Records from a dataset:

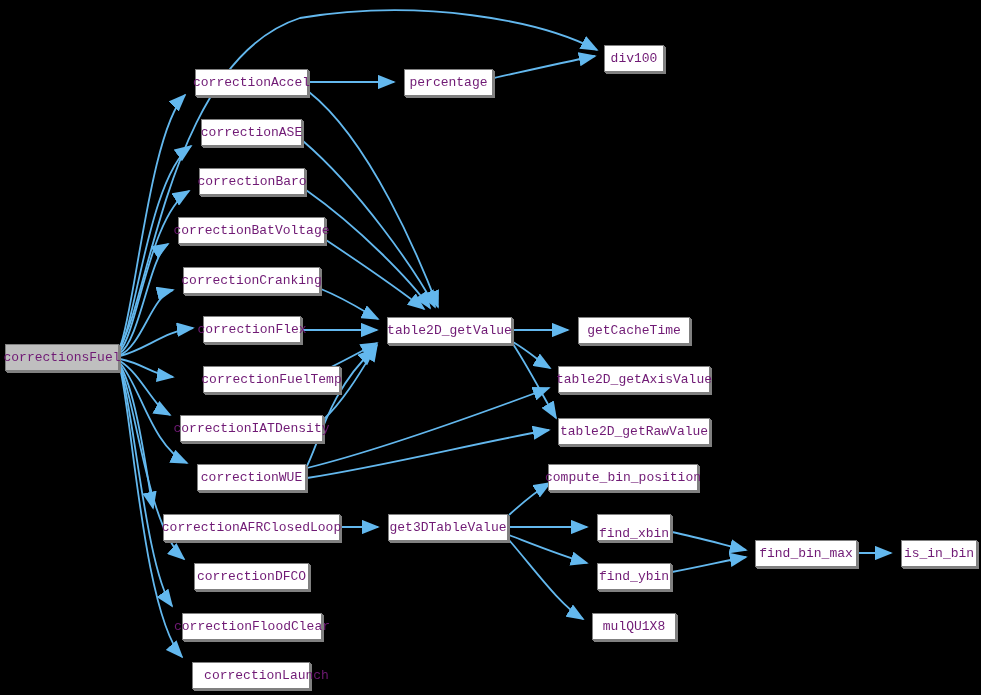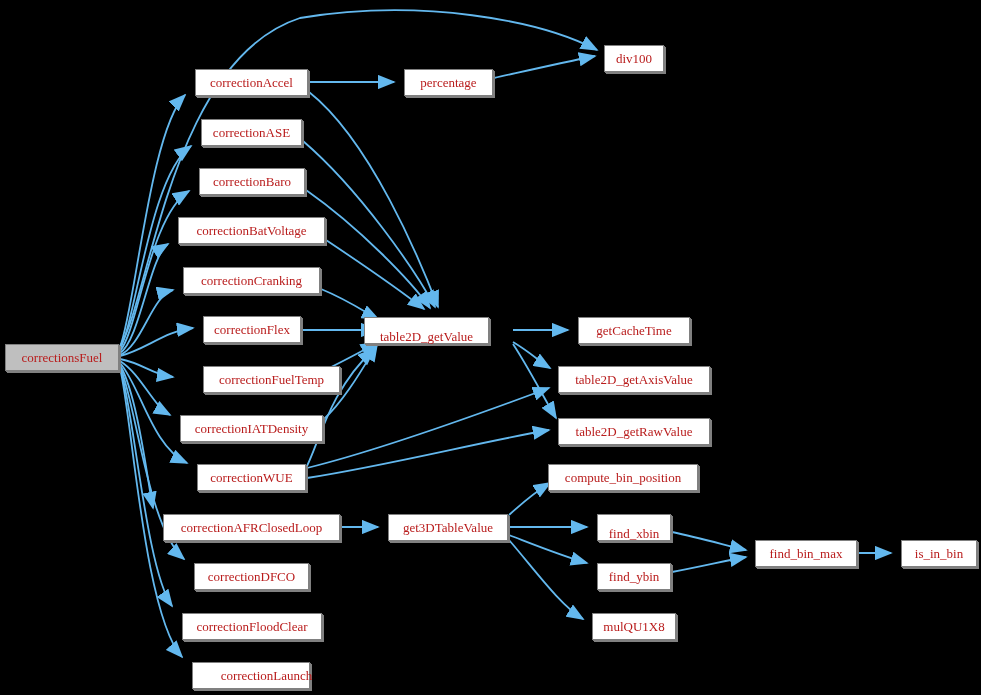--- a/index.html
+++ b/index.html
@@ -25,23 +25,23 @@
   }
   .node {
     position: absolute;
     box-sizing: border-box;
     background: #ffffff;
     border: 1px solid #808080;
     box-shadow: 1px 1px 0 0 #808080, 2px 2px 0 0 #808080;
     display: flex;
     align-items: center;
     justify-content: center;
-    color: #b91c1c;
+    color: #701a75;
     font-size: 13px;
-    font-family: Liberation Serif, serif;
+    font-family: Liberation Mono, monospace;
     white-space: nowrap;
     line-height: 1;
   }
   .node.root {
     background: #bfbfbf;
     text-align: right;
   }
   .node-label {
     display: block;
     pointer-events: none;
@@ -142,21 +142,21 @@
       </div>
       <div class="node" style="left: 194px; top: 563px; width: 115px; height: 27px;">
         <span class="node-label">correctionDFCO</span>
       </div>
       <div class="node" style="left: 182px; top: 613px; width: 140px; height: 27px;">
         <span class="node-label">correctionFloodClear</span>
       </div>
       <div class="node" style="left: 192px; top: 662px; width: 118px; height: 27px; padding-left: 31px;">
         <span class="node-label">correctionLaunch</span>
       </div>
-      <div class="node" style="left: 364px; top: 317px; width: 125px; height: 27px; align-items: flex-end;">
+      <div class="node" style="left: 387px; top: 317px; width: 125px; height: 27px;">
         <span class="node-label">table2D_getValue</span>
       </div>
       <div class="node" style="left: 578px; top: 317px; width: 112px; height: 27px;">
         <span class="node-label">getCacheTime</span>
       </div>
       <div class="node" style="left: 558px; top: 366px; width: 152px; height: 27px;">
         <span class="node-label">table2D_getAxisValue</span>
       </div>
       <div class="node" style="left: 558px; top: 418px; width: 152px; height: 27px;">
         <span class="node-label">table2D_getRawValue</span>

### What to work on
The result should be a precise copy of all the entries, free of pictures.

### Output below
--- a/index.html
+++ b/index.html
@@ -25,23 +25,23 @@
   }
   .node {
     position: absolute;
     box-sizing: border-box;
     background: #ffffff;
     border: 1px solid #808080;
     box-shadow: 1px 1px 0 0 #808080, 2px 2px 0 0 #808080;
     display: flex;
     align-items: center;
     justify-content: center;
-    color: #b91c1c;
+    color: #701a75;
     font-size: 13px;
-    font-family: Liberation Serif, serif;
+    font-family: Liberation Mono, monospace;
     white-space: nowrap;
     line-height: 1;
   }
   .node.root {
     background: #bfbfbf;
     text-align: right;
   }
   .node-label {
     display: block;
     pointer-events: none;
@@ -142,21 +142,21 @@
       </div>
       <div class="node" style="left: 194px; top: 563px; width: 115px; height: 27px;">
         <span class="node-label">correctionDFCO</span>
       </div>
       <div class="node" style="left: 182px; top: 613px; width: 140px; height: 27px;">
         <span class="node-label">correctionFloodClear</span>
       </div>
       <div class="node" style="left: 192px; top: 662px; width: 118px; height: 27px; padding-left: 31px;">
         <span class="node-label">correctionLaunch</span>
       </div>
-      <div class="node" style="left: 364px; top: 317px; width: 125px; height: 27px; align-items: flex-end;">
+      <div class="node" style="left: 387px; top: 317px; width: 125px; height: 27px;">
         <span class="node-label">table2D_getValue</span>
       </div>
       <div class="node" style="left: 578px; top: 317px; width: 112px; height: 27px;">
         <span class="node-label">getCacheTime</span>
       </div>
       <div class="node" style="left: 558px; top: 366px; width: 152px; height: 27px;">
         <span class="node-label">table2D_getAxisValue</span>
       </div>
       <div class="node" style="left: 558px; top: 418px; width: 152px; height: 27px;">
         <span class="node-label">table2D_getRawValue</span>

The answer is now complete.